Following Linton's submission of her EEO complaint, Eddings completed four written evaluations based on observations of her classroom performance. The two evaluations that he gave to Linton prior to terminating her were generally positive. The other two, which Linton did not receive until her discharge, were loaded with criticism. On April 24, 2009, only a month after Linton agreed to settle her EEO complaint, Eddings handed Linton a Notice of Termination as well as the two previously undisclosed negative evaluations.

On March 20, 2009, Linton signed an "Informal Resolution" settling her EEO complaint. Pl.'s Opp'n, Ex. 15. Eddings signed the same document a month later on April 20, 2009, four days before terminating her.

Whether this decision was Eddings' alone or at the direction of an official at DoD headquarters is a disputed issue of fact. In response to the question of whether DoDDS's Mediterranean Chief of Staff Barbara Ferg-Carter had a role in Linton's termination, Eddings testified: "She absolutely said, you're going to terminate her. In fact, once 1 announced that I was probably going to be returning to the states, she said, make sure you complete this process. Don't you dare leave this teacher for another principal." Eddings Dep. 123:19-124:3. The natural inference from his recollection of the conversation, if it indeed happened, is that Eddings told her he wanted to fire Linton and she responded as above.
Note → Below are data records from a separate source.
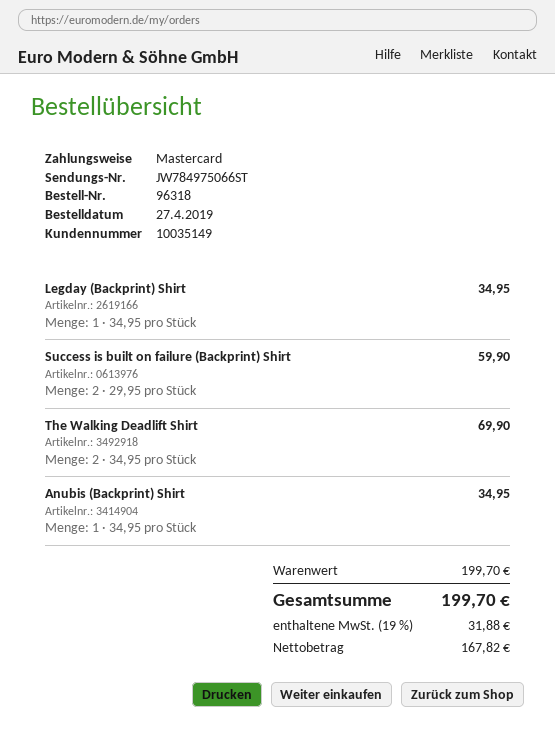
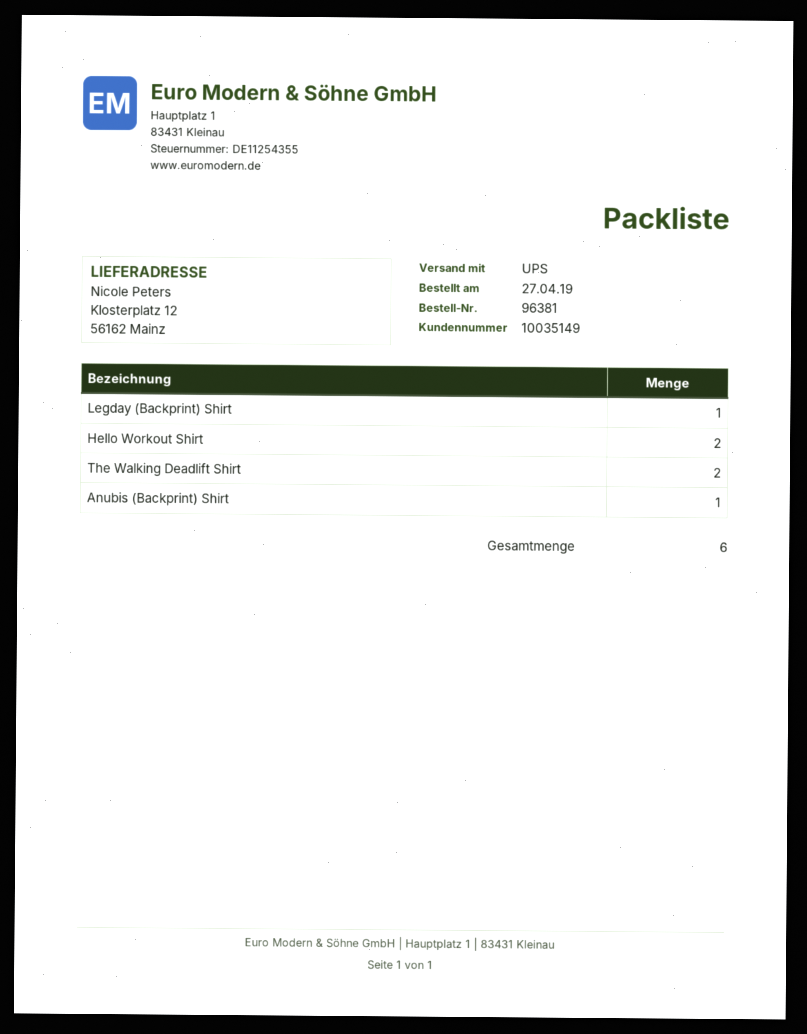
order number: 96318 -> 96381
Success is built on failure (Backprint) Shirt: 2 -> none
Hello Workout Shirt: none -> 2

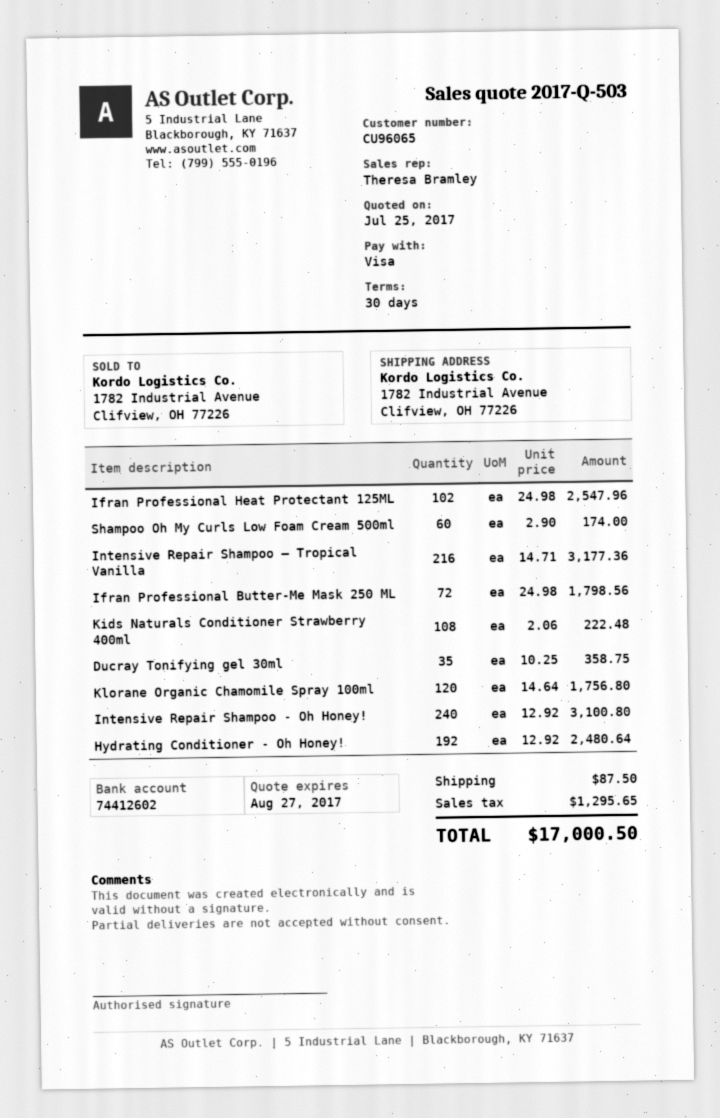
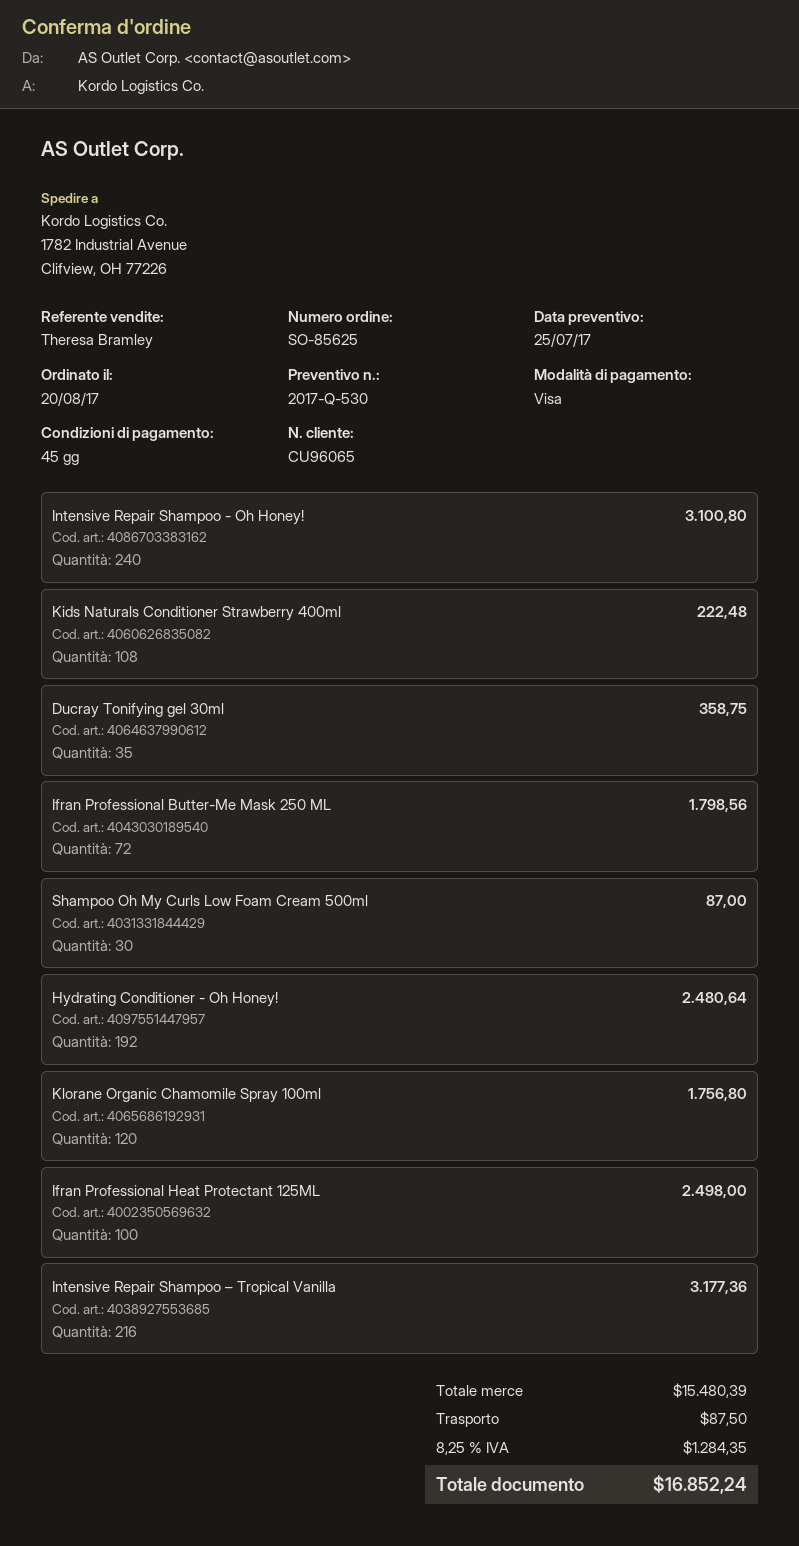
quote number: 2017-Q-503 -> 2017-Q-530
payment terms: 30 days -> 45 days
Ifran Professional Heat Protectant 125ML: 102 for 2547.96 -> 100 for 2498.00
Shampoo Oh My Curls Low Foam Cream 500ml: 60 for 174.00 -> 30 for 87.00
tax: 1295.65 -> 1284.35
total: 17000.50 -> 16852.24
Because it is costly to replace an employee, the typical DoDEA protocol is to salvage struggling probationary employees by placing them on an improvement plan that identifies areas of improvement as well as a timeframe within which to work on those areas. Scharch Dep. 13:30-15:22. Eddings did not follow this process before terminating Linton, nor did he conduct the conferences he promised her or review her lesson plans before classes. Notably, only a few months after her termination, Defendant again hired Linton as a teacher at the Defense Language Institute in San Antonio, Texas.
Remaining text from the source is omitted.